Based on the above data, the effectiveness of ETBR blockade, using the receptor antagonist BQ-788, was determined using a tumor vaccine therapy that controls tumor growth very poorly. In this context, the tumor vaccine had little effect on tumor growth, but ETBR blockade significantly enhanced the antitumor effect by permitting the infiltration of tumor antigen-specific T cells into the tumor site (Buckanovich et al. 2008). The benefits of ETBR blockade were attenuated with the use of an ICAM-1 neutralizing antibody, indicating that adhesion molecule interactions between the endothelium and T cells were responsible for the antitumor effects of ETBR blockade (Buckanovich et al. 2008).
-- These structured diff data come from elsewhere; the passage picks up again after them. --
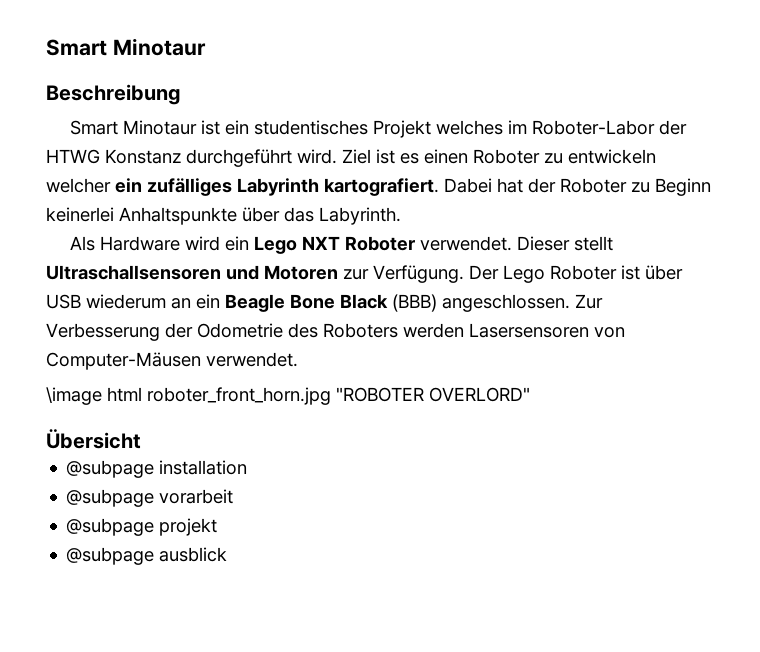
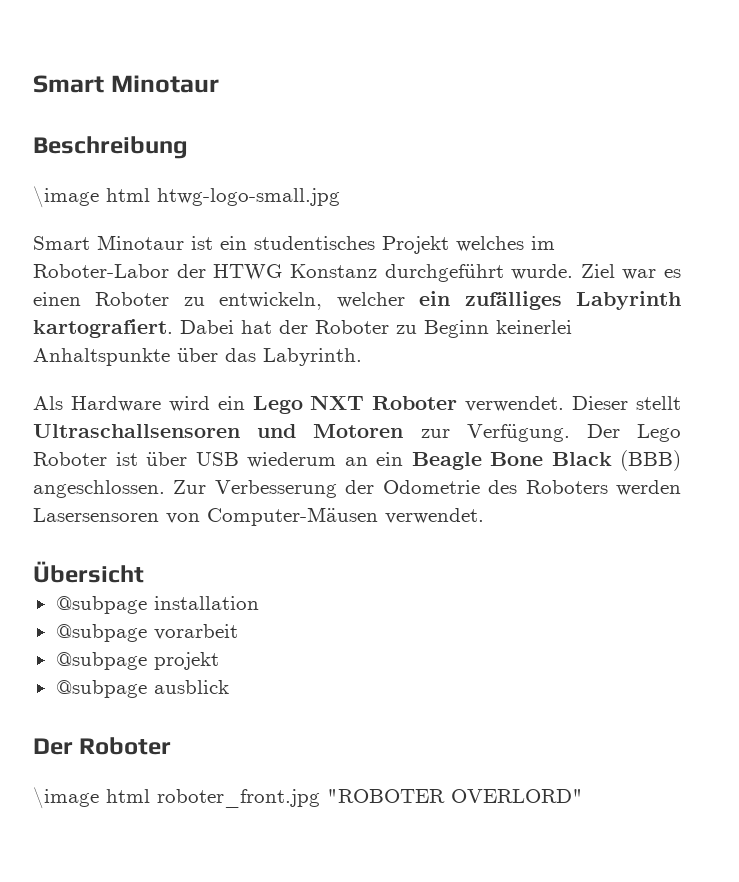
(180, 94) none -> [33,186,340,208] // \image html htwg-logo-small.jpg
[297,149,395,164] wird. Ziel ist -> [511,264,657,280] wurde. Ziel war
[568,149,656,164] entwickeln -> [219,292,323,310] entwickeln,
[46,387,530,405] // \image html roboter_front_horn.jpg "ROBOTER OVERLORD" -> (484, 516) none
(228, 554) none -> [33,737,172,755] [33,787,583,809] // Der Roboter // \image html roboter_front.jpg "ROBOTER OVERLORD"

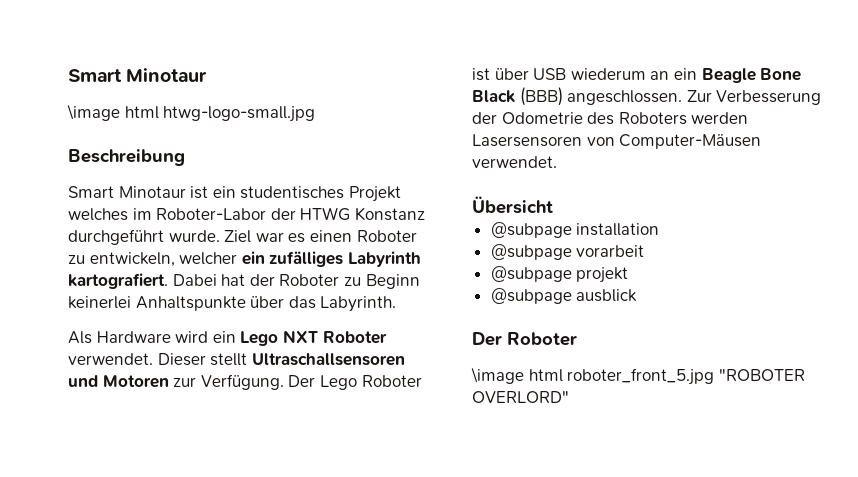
[33,75,219,93] [33,136,188,159] Smart Minotaur // Beschreibung -> [68,68,208,82] Smart Minotaur
(340, 197) none -> [68,149,185,166] // Beschreibung
[157,789,320,808] roboter_front.jpg -> [567,368,715,385] roboter_front_5.jpg

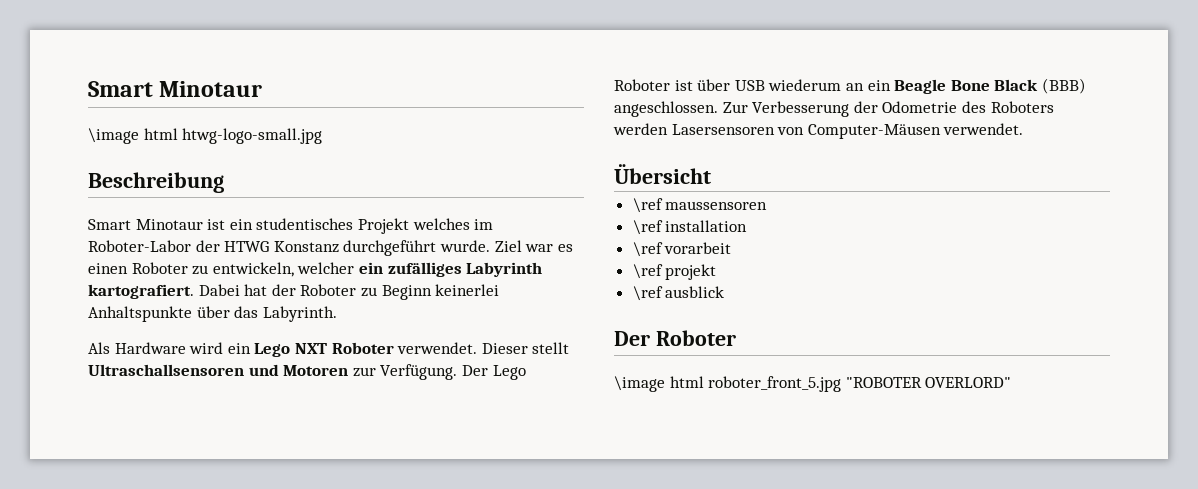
[490,222,572,238] @subpage -> [632,198,768,213] [632,220,663,235] \ref maussensoren // \ref
[490,244,572,260] @subpage -> [632,242,663,257] \ref
[490,266,572,282] @subpage -> [632,264,663,279] \ref
[490,288,572,304] @subpage -> [632,286,663,301] \ref

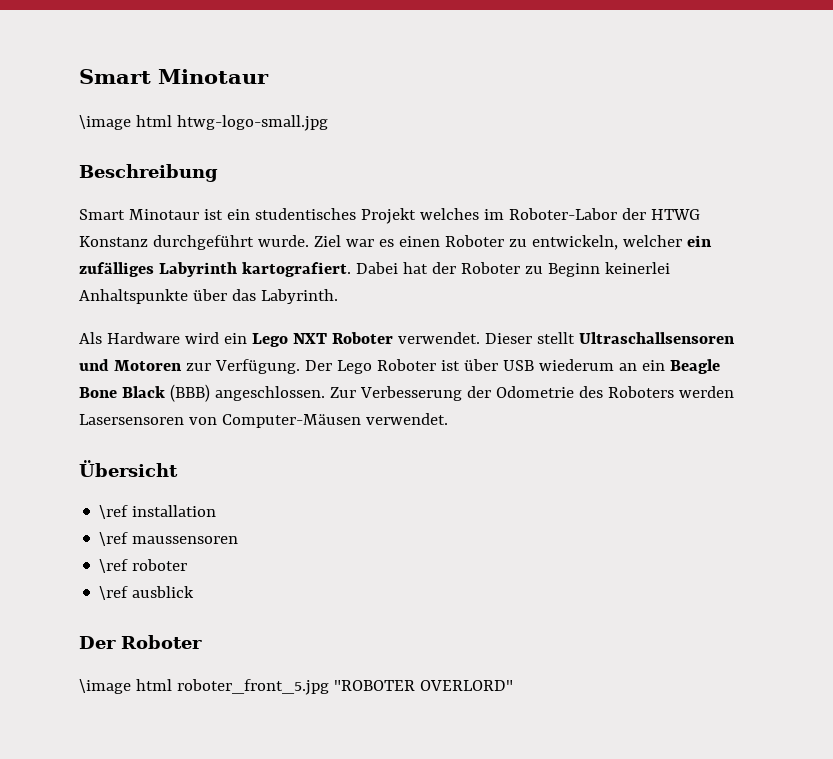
(711, 174) none -> [99,505,217,519] // \ref installation
[665,220,748,232] [632,242,732,257] [632,264,717,280] installation // \ref vorarbeit // \ref projekt -> [132,559,188,571] roboter

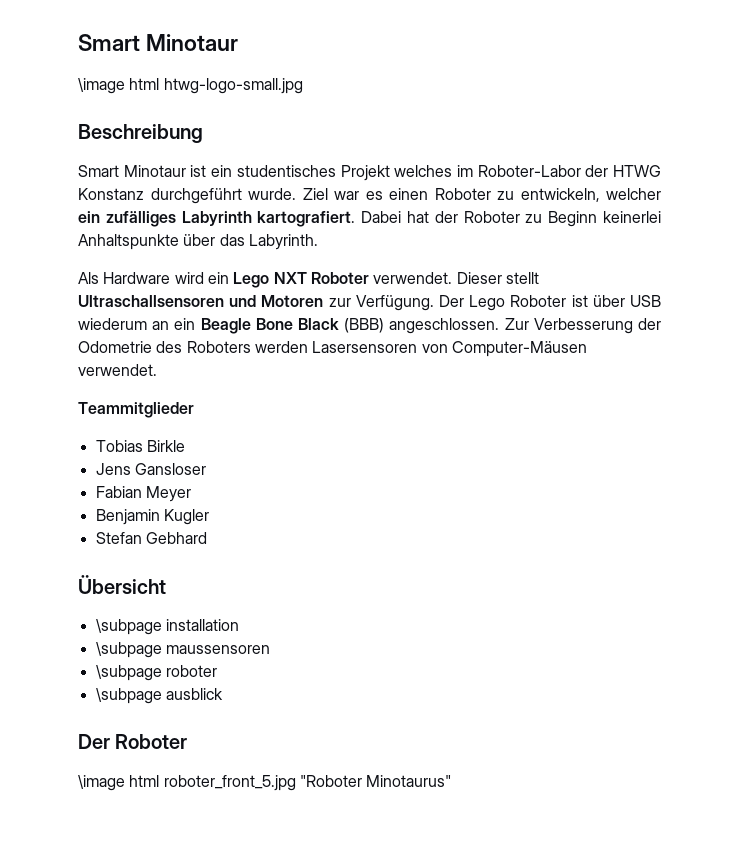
(448, 419) none -> [78,402,194,418] [95,440,185,452] [95,463,206,475] [95,486,191,502] [95,509,209,525] [95,532,207,544] // Teammitglieder // Tobias Birkle // Jens Gansloser // Fabian Meyer // Benjamin Kugler // Stefan Gebhard
[99,505,129,519] \ref -> [95,619,162,635] \subpage
[99,532,129,546] \ref -> [95,642,162,658] \subpage
[99,559,129,573] \ref -> [95,665,162,681] \subpage
[99,586,129,600] \ref -> [95,688,162,704] \subpage
[333,680,513,691] "ROBOTER OVERLORD" -> [299,775,452,787] "Roboter Minotaurus"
Thus, in tumors there is likely a hyperactivation of ET-1/ETBR signaling that is responsible for the suppression of T cell homing. Furthermore, these results establish a vascular mechanism of tumor immune evasion mediated by the endothelium, and also present a new opportunity to target the ETBR to prevent tumor growth and enhance cancer immunotherapy.

7 Concluding Statements

The mechanisms regulating the overexpression of ETBR on the tumor endothelium are unknown. However, the overexpression of ETBR may participate in a feed-forward loop of autocrine/paracrine ET-1 production and ET receptor signaling between the tumor and the vascular endothelium. Thus, enhanced ET-1 signaling in tumor and endothelial cells through ETBR would lead to enhanced NO and HIF-1α production, followed by increased VEGF production by tumor cells. In the context of inflammation, ETBR and VEGF signaling on endothelial cells would shut down the capacity of T cells to extravasate through the endothelium to attack the tumor through a reduction in adhesion molecule expression, particularly ICAM-1. Further, enhanced VEGF production would support ongoing maturation defects in DCs and possibly T cells, while enhancing Treg activation, leading to reduced antigen presentation and immune evasion.

If this hypothesis is correct, targeted therapies to break the cyclical enhancement of VEGF, ET-1, and NO production should be the key components of any cancer immunotherapy. The use of ETBR receptor antagonists combined with anti-VEGF antibody administration may function synergistically to sanction the tumor environment to attack by the immune system. Thus, new complimentary approaches to existing cancer immunotherapies may enhance the existing therapies and extend their benefits to more patients.